Muitos especialistas são céticos quanto às alegações de Putin. O Burevestnik, dizem eles, poderia ter um alcance de cerca de 23.000 quilômetros — comparado a mais de 17.700 quilômetros para o Sarmat, o mais recente ICBM da Rússia — enquanto sua velocidade subsônica tornaria-o detectável.
“Ele será tão vulnerável quanto qualquer míssil de cruzeiro”, disse Kristensen, da Federação de Cientistas Americanos. “Quanto mais tempo ele voar, mais vulnerável se torna porque há mais tempo para rastreá-lo. Não entendo o motivo de Putin aqui.”
A implantação do Burevestnik não é proibida pelo Novo START, o último acordo EUA-Rússia que limita a implantação de armas nucleares estratégicas e que expira em fevereiro de 2026.
Uma disposição permite que Washington solicite negociações com Moscovo para incluir o Burevestnik nos limites, mas um porta-voz do Departamento de Estado afirmou que tais conversas não foram solicitadas.
Citando a guerra em curso na Ucrânia, a Rússia tem rejeitado os apelos dos EUA por negociações incondicionais sobre a substituição do Novo START, alimentando temores de uma corrida armamentista nuclear total quando o tratado expirar.

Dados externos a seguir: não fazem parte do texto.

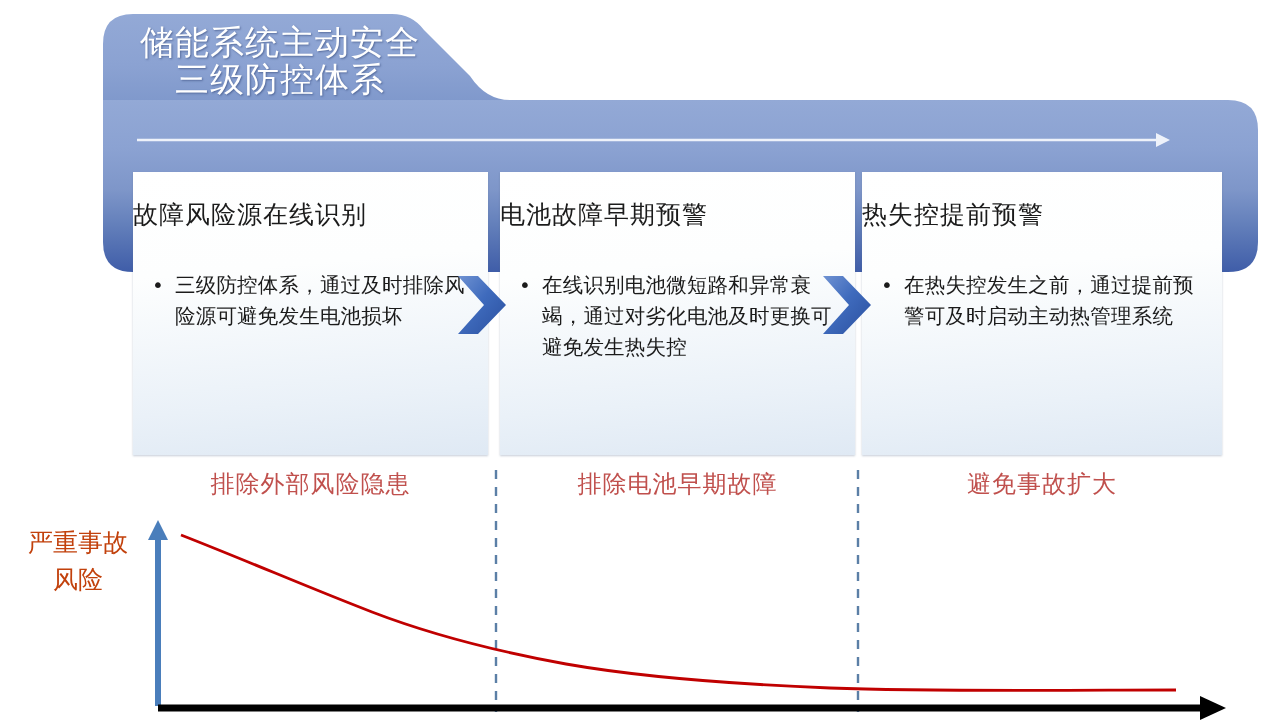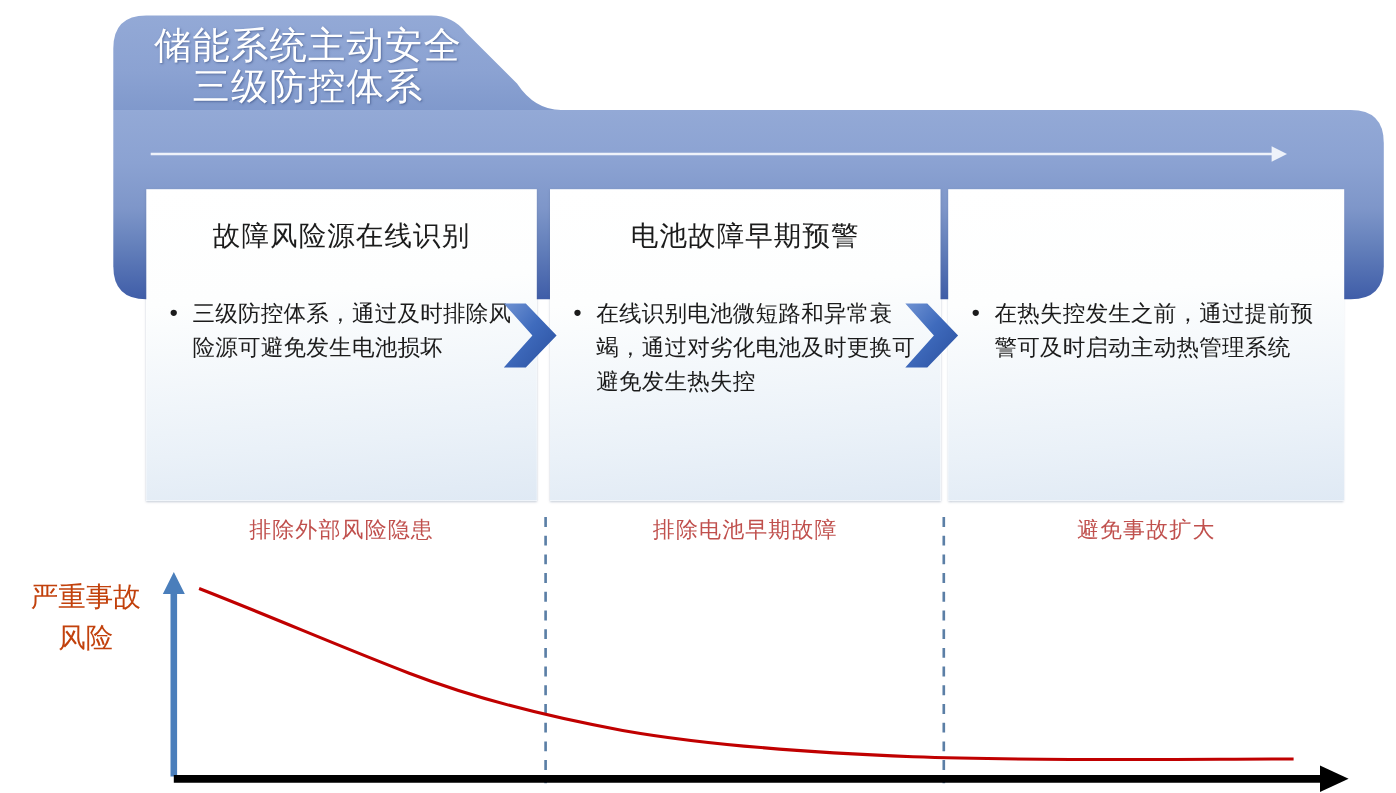--- a/index.html
+++ b/index.html
@@ -59,21 +59,21 @@
   }
   .panel-1 { left: 133px; width: 355px; }
   .panel-2 { left: 500px; width: 355px; }
   .panel-3 { left: 862px; width: 360px; }
 
   .panel-head {
     position: absolute;
     left: 0;
     right: 0;
     top: 26px;
-    text-align: center;
+    text-align: left;
     font-size: 25px;
     color: #1b1b1b;
     letter-spacing: 1px;
   }
   .panel-body {
     position: absolute;
     left: 18px;
     right: 10px;
     top: 98px;
     display: flex;
@@ -102,21 +102,21 @@
     height: 66px;
   }
   .chev-1 { left: 456px; }
   .chev-2 { left: 821px; }
 
   
   .caption {
     position: absolute;
     top: 468px;
     text-align: center;
-    font-size: 20px;
+    font-size: 24px;
     color: #c0504d;
     letter-spacing: 1px;
   }
   .cap-1 { left: 133px; width: 355px; }
   .cap-2 { left: 500px; width: 355px; font-family: Liberation Mono, monospace; }
   .cap-3 { left: 862px; width: 360px; }
 
   
   .chart {
     position: absolute;
@@ -184,20 +184,21 @@
 
     <div class="panel panel-2">
       <div class="panel-head">电池故障早期预警</div>
       <div class="panel-body">
         <span class="panel-bullet">•</span>
         <span class="panel-text">在线识别电池微短路和异常衰竭，通过对劣化电池及时更换可避免发生热失控</span>
       </div>
     </div>
 
     <div class="panel panel-3">
+      <div class="panel-head">热失控提前预警</div>
       <div class="panel-body">
         <span class="panel-bullet">•</span>
         <span class="panel-text">在热失控发生之前，通过提前预警可及时启动主动热管理系统</span>
       </div>
     </div>
 
     <div class="chevron chev-1">
       <svg width="56" height="66" viewBox="0 0 56 66">
         <defs>
           <linearGradient id="chevGrad1" x1="0" y1="0" x2="1" y2="1">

O especialista baseado em Genebra, Podvig, afirmou que Moscovo poderia usar o míssil como moeda de troca se as negociações forem retomadas.
Ele chamou o Burevestnik de “arma política” que Putin usou para fortalecer sua imagem de líder forte antes de sua reeleição em 2018 e para sinalizar a Washington que não pode ignorar suas preocupações sobre as defesas antimísseis dos EUA e outras questões.